General information

This assignment is assessed. Your work must be submitted by 11:59pm on 24th March 2025.

Start by downloading the project file by Right clicking and Save File As… here:

https://www.massey.ac.nz/~jcmarsha/161324/assessment/ass1.Rmd

Then loading it into RStudio.

Before you start, make sure you can Knit this document to produce an HTML file from it.

Exercise 1: Exploratory analysis of UK weather records

This exercise is concerned with weather records obtained for three cities in England, namely Durham, Sheffield and Oxford. For each month for years 1929-2012, data are recorded on the rainfall (in millimetres) and number of hours of sunshine. There are some missing values.

In the assignment markdown file, this dataset is read in as the data frame uksun.
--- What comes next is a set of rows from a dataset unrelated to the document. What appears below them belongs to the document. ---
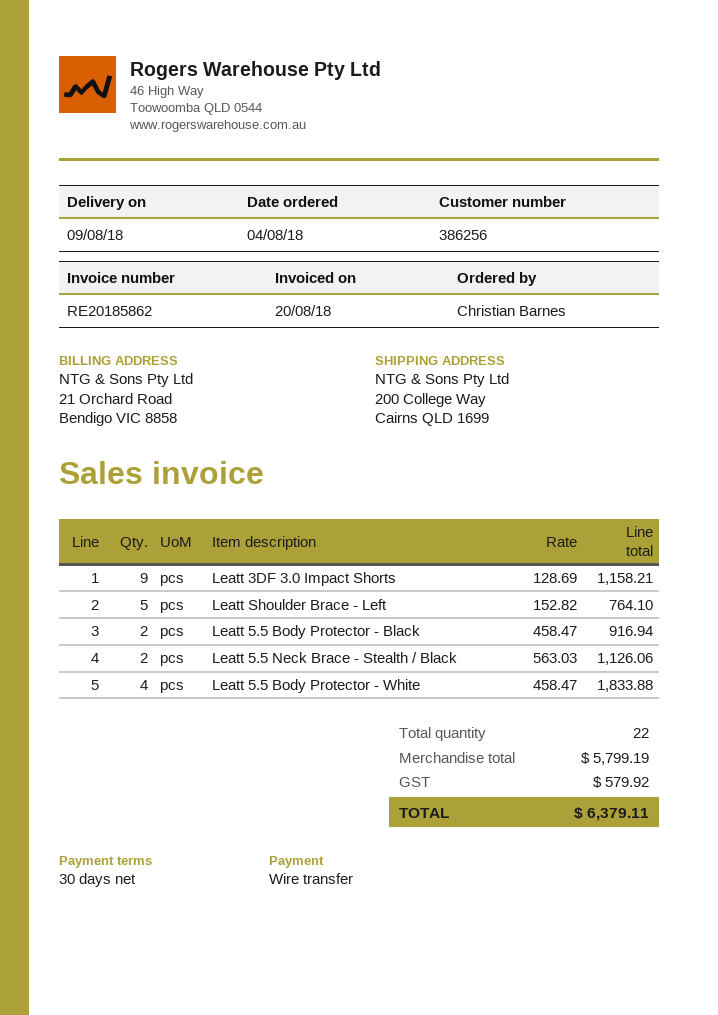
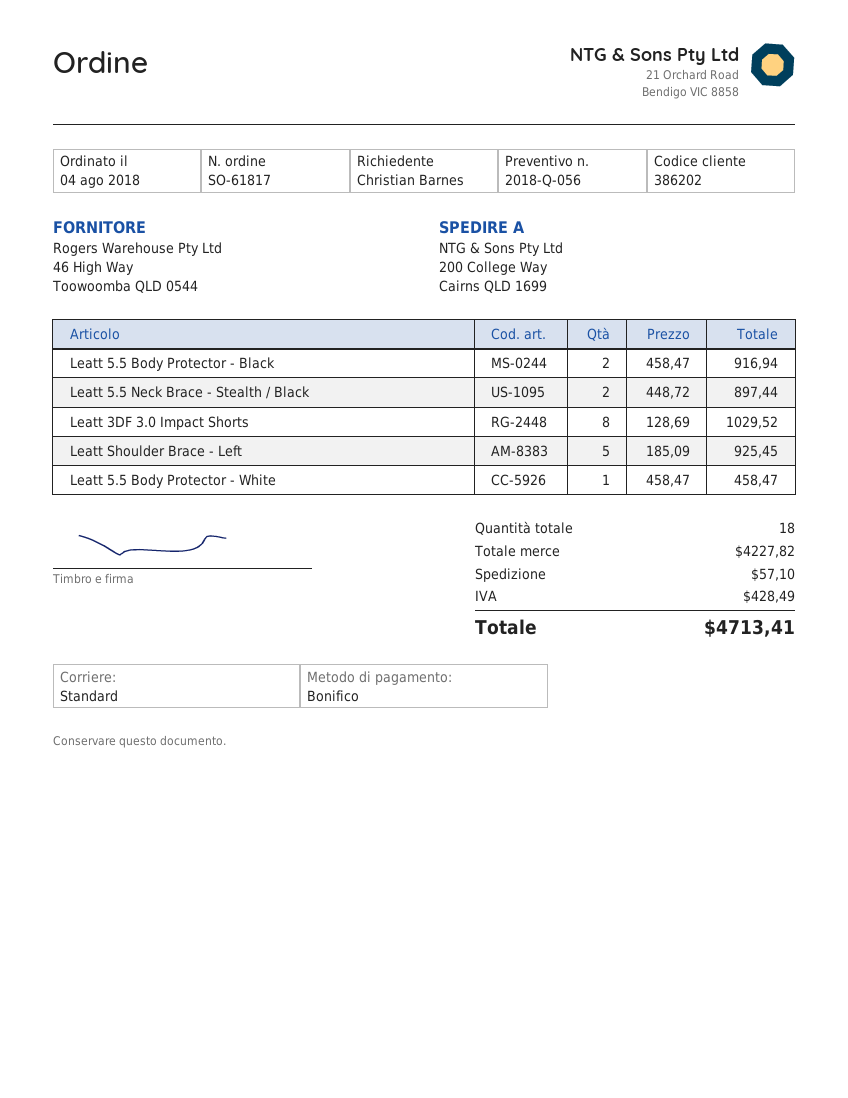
customer number: 386256 -> 386202
Leatt 3DF 3.0 Impact Shorts: 9 x 128.69 = 1158.21 -> 8 x 128.69 = 1029.52
Leatt Shoulder Brace - Left: 5 x 152.82 = 764.10 -> 5 x 185.09 = 925.45
Leatt 5.5 Neck Brace - Stealth / Black: 2 x 563.03 = 1126.06 -> 2 x 448.72 = 897.44
Leatt 5.5 Body Protector - White: 4 x 458.47 = 1833.88 -> 1 x 458.47 = 458.47
total quantity: 22 -> 18
subtotal: 5799.19 -> 4227.82
shipping: none -> 57.10
tax: 579.92 -> 428.49
total: 6379.11 -> 4713.41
  1. Which variables have missing data? For each of these variables, how many data points are missing? 2 marks

  2. Which city has the highest mean sunshine hours, and which has the lowest mean sunshine hours? 2 marks

  3. Obtain estimates of the mean rainfall per month in all three cities. Ensure you clearly present your code as well as your answers. 3 marks

  4. Reproduce the following graphic as closely as you can. 10 marks

    Some hints:

    • Pivoting the data longer might be useful. The names_prefix option may assist, and you might need to do this in two steps (for rain and then sun).
    • patchwork can be used to assemble plots.
    • The light lines represent each year’s pattern. They’re black with some transparency.
    • The curves are smoothers across all years. Smoothers operate only on numeric data.
    • The colours are ‘steelblue’, ‘brown’ and ‘tan’.
    • The month.abb vector contains month abbreviations.
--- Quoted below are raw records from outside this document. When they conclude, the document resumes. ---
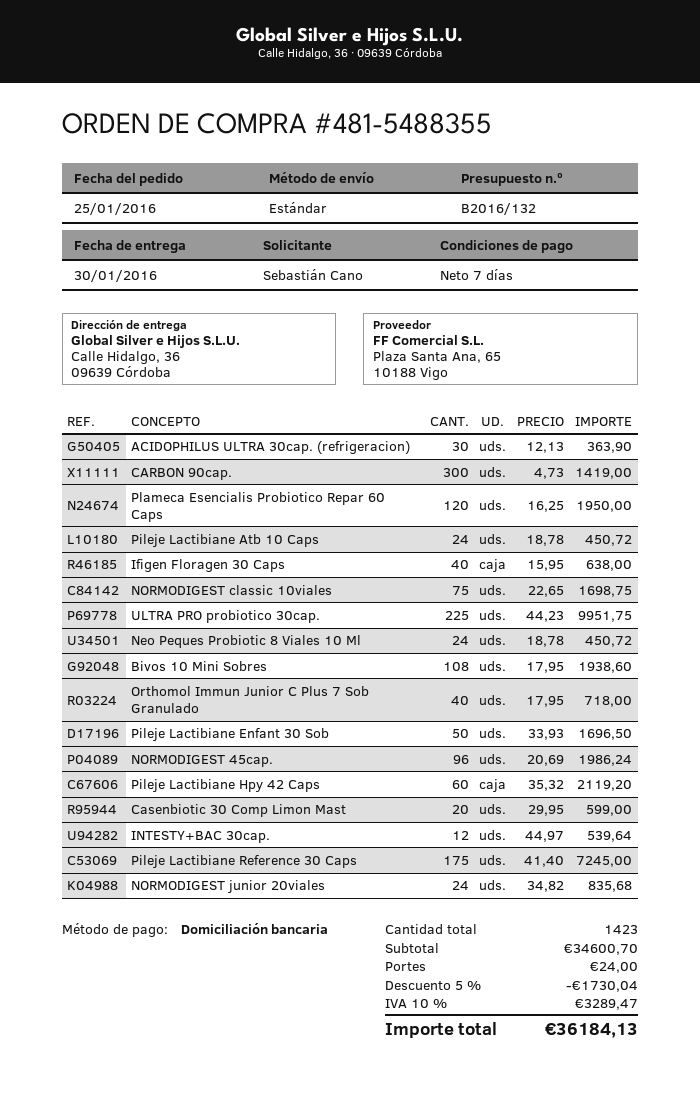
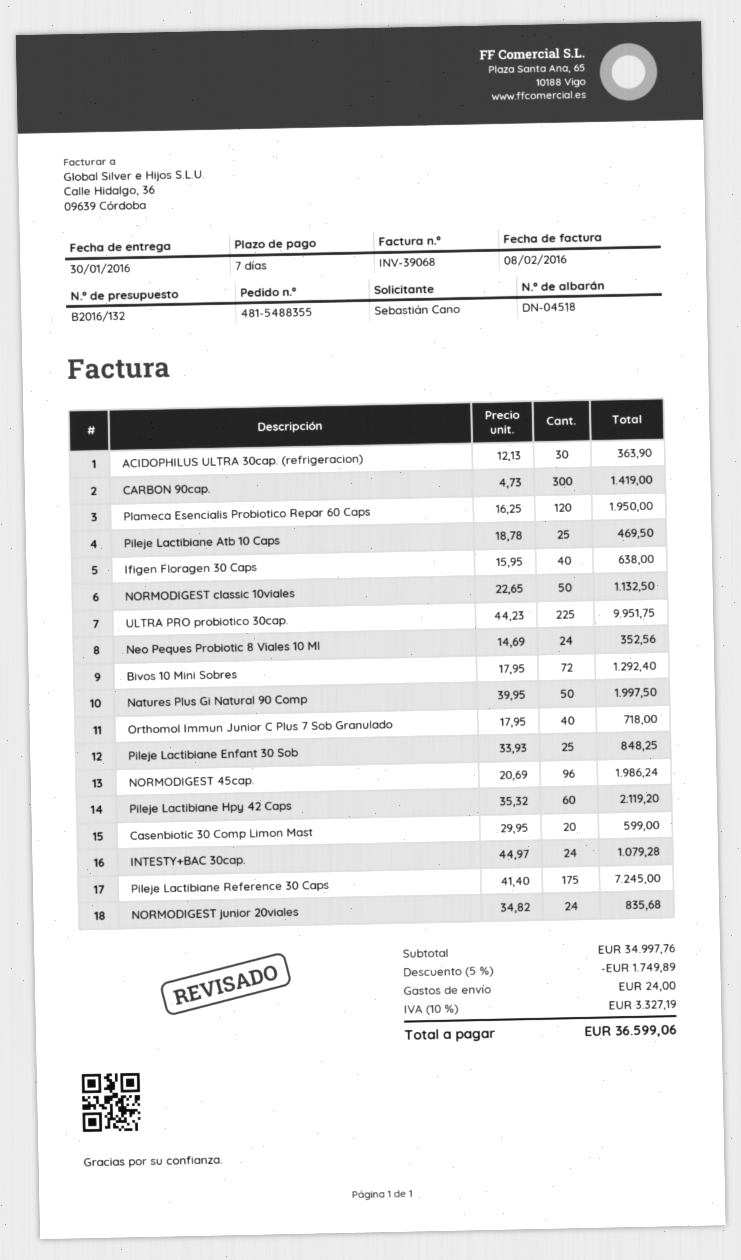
Pileje Lactibiane Atb 10 Caps: 24 x 18.78 = 450.72 -> 25 x 18.78 = 469.50
NORMODIGEST classic 10viales: 75 x 22.65 = 1698.75 -> 50 x 22.65 = 1132.50
Neo Peques Probiotic 8 Viales 10 Ml: 24 x 18.78 = 450.72 -> 24 x 14.69 = 352.56
Bivos 10 Mini Sobres: 108 x 17.95 = 1938.60 -> 72 x 17.95 = 1292.40
Pileje Lactibiane Enfant 30 Sob: 50 x 33.93 = 1696.50 -> 25 x 33.93 = 848.25
INTESTY+BAC 30cap.: 12 x 44.97 = 539.64 -> 24 x 44.97 = 1079.28
Natures Plus Gi Natural 90 Comp: none -> 50 x 39.95 = 1997.50
subtotal: 34600.70 -> 34997.76
discount: 5% = 1730.04 -> 5% = 1749.89
tax: 10% = 3289.47 -> 10% = 3327.19
total: 36184.13 -> 36599.06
Exercise 2: Imputation of UK weather records

  1. Consider just the July sunshine hours for each year in Durham city. Use mean imputation to fill in the missing values, and then produce a histogram of the July sunshine hours in Durham, colouring by whether the values were imputed or not. 5 marks

  2. Compute the standard deviation of the July sunshine hours in Durhan city before and after mean imputation. Which dataset is more disperse? Is this what you expect? Clearly explain your answer. 4 marks

  3. Use k-nearest neighbour imputation, with \(k=5\) and then again with \(k=100\), to fill in all the missing values in the dataset. In computing these imputations, use all the weather data but not the year and month variables.

    Produce separate scatterplots for \(k=5\) and \(k=100\) of Durham city sunshine against Oxford sunshine, with imputed data points coloured red and all other data points coloured black.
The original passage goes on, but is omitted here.